These Companies Have Made the Fortune 500 Every Year Since 1955

Even as the Internet age ushers in new giants such as Amazon into the top 10 of the Fortune 500, some familiar faces have stood the test of time.

Fifty-four companies have weathered economic busts, disruption from newer players, and methodological changes on Fortune’s end in calculating the list to appear in every Fortune 500 since 1955.

In this year’s list, these companies accounted for nearly $2.1 trillion in revenue, or 16% of the Fortune 500’s $12.8 trillion in revenue—surviving and even thriving by selling products needed regardless of era. That includes food and beverage sold by firms such as Pepsi and Kellogg, or aerospace and defense firms such as Boeing.

Other firms with extreme longevity may seem less obvious. Consider Motorola Solutions, a spin-off of a company known for making cellphones. Such a product would have been bizarrely out of place in 1955. Though explaining the company’s endurance on the list doesn’t require time travel. Like some other companies that have made it all 64 years on the Fortune 500, Motorola Solutions’ predecessor has gone through spin-offs and rebrandings. Once upon a time, the company was part of a firm known as Galvin Manufacturing Corporation, a car-radio maker founded in 1928.

And while companies have come and gone on the Fortune 500 through its 60-plus years, the largest of the large have continued to endure. Since 1955, just three companies have taken No. 1 on the Fortune 500: Carmaker General Motors, oil and gas giant Exxon Mobil, and finally, today’s king, Walmart.

Even today, all three firms remain in the top three even as they face impending threats. GM and Exxon for instance both face the rise of electric cars from companies such as Tesla. Walmart, which upended GM and Exxon with its revolutionary one-stop shop of cheap goods for the first time in 2002, is now facing a coup from e-commerce titan Amazon.

Tesla gained about 123 spots on the Fortune 500 this year, now resting at 260. Amazon on the other hand has been steadily climbing the ranks, breaching top 10 for the first time on the back of 2017’s revenue. But the steady shuffle of these three giants suggests that despite tech’s ever-growing presence—toppling the king of the list will not be as easy as it seems.

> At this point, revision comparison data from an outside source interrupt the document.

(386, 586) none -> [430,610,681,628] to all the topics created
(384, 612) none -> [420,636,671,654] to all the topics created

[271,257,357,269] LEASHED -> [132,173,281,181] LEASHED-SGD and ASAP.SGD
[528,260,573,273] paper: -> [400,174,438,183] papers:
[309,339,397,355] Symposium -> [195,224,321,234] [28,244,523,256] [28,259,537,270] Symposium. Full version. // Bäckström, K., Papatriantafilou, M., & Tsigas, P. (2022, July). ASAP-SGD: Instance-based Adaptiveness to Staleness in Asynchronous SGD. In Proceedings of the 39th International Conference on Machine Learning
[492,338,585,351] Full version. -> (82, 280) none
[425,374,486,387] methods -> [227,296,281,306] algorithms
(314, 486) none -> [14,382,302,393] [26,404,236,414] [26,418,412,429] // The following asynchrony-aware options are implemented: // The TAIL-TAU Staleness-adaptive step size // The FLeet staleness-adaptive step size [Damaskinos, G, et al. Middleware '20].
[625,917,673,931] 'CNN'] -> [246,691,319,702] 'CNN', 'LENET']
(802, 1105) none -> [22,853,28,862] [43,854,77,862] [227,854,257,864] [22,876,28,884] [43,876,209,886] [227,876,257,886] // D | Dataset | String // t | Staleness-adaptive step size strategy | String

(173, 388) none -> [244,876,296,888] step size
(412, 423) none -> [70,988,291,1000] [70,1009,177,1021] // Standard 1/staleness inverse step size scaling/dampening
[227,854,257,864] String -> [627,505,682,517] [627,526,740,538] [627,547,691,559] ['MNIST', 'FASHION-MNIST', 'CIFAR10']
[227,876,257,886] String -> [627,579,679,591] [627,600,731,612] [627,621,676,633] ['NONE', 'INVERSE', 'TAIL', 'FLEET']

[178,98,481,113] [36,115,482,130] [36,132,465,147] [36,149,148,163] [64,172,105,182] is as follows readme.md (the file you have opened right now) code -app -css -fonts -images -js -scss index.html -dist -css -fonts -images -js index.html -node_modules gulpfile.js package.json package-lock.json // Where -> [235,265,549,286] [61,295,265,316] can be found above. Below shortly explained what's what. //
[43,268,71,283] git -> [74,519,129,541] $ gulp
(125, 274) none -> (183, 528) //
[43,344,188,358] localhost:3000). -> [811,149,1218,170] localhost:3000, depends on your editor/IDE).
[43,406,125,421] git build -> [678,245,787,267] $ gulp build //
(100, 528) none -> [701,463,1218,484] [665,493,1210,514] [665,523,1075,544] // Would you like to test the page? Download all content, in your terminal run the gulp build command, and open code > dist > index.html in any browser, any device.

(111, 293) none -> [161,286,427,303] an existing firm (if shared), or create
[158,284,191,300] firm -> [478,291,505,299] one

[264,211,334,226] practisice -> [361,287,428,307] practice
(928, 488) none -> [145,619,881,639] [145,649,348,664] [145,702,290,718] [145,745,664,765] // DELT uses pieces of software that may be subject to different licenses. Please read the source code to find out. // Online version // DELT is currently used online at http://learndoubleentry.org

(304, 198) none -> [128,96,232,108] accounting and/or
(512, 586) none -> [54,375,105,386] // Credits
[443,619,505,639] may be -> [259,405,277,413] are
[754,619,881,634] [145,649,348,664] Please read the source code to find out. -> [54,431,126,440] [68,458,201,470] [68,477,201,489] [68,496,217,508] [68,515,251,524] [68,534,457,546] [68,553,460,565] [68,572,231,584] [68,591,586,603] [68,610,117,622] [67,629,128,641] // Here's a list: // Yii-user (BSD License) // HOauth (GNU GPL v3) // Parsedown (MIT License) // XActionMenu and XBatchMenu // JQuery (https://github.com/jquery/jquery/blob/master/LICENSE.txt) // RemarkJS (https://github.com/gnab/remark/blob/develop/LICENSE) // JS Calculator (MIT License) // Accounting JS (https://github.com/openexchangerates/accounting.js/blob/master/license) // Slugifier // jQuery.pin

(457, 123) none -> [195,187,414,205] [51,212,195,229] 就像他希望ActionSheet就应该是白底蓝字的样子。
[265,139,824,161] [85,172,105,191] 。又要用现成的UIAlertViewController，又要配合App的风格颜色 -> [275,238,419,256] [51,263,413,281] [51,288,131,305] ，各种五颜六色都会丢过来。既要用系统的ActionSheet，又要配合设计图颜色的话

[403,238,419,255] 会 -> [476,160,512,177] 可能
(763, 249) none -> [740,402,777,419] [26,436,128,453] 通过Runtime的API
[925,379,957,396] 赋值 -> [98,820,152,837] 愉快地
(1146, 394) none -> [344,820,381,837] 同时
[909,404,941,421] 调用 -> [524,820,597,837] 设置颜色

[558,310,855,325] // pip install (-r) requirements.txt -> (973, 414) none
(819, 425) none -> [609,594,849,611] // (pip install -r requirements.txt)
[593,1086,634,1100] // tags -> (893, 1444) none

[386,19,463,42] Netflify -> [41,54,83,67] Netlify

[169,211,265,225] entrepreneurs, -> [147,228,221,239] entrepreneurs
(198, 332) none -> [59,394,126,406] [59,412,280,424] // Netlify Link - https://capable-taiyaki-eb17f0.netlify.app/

So, could tech firms one day become No. 1 on the Fortune 500? Investors certainly seem to think there’s a good chance. While Walmart is the largest firm by revenue, investors deem iPhone maker Apple a far more valuable company, worth above $900 billion versus Walmart’s $241.6 billion. Amazon, a more direct comparison with the brick-and-mortar retailer, is valued at $763.8 billion.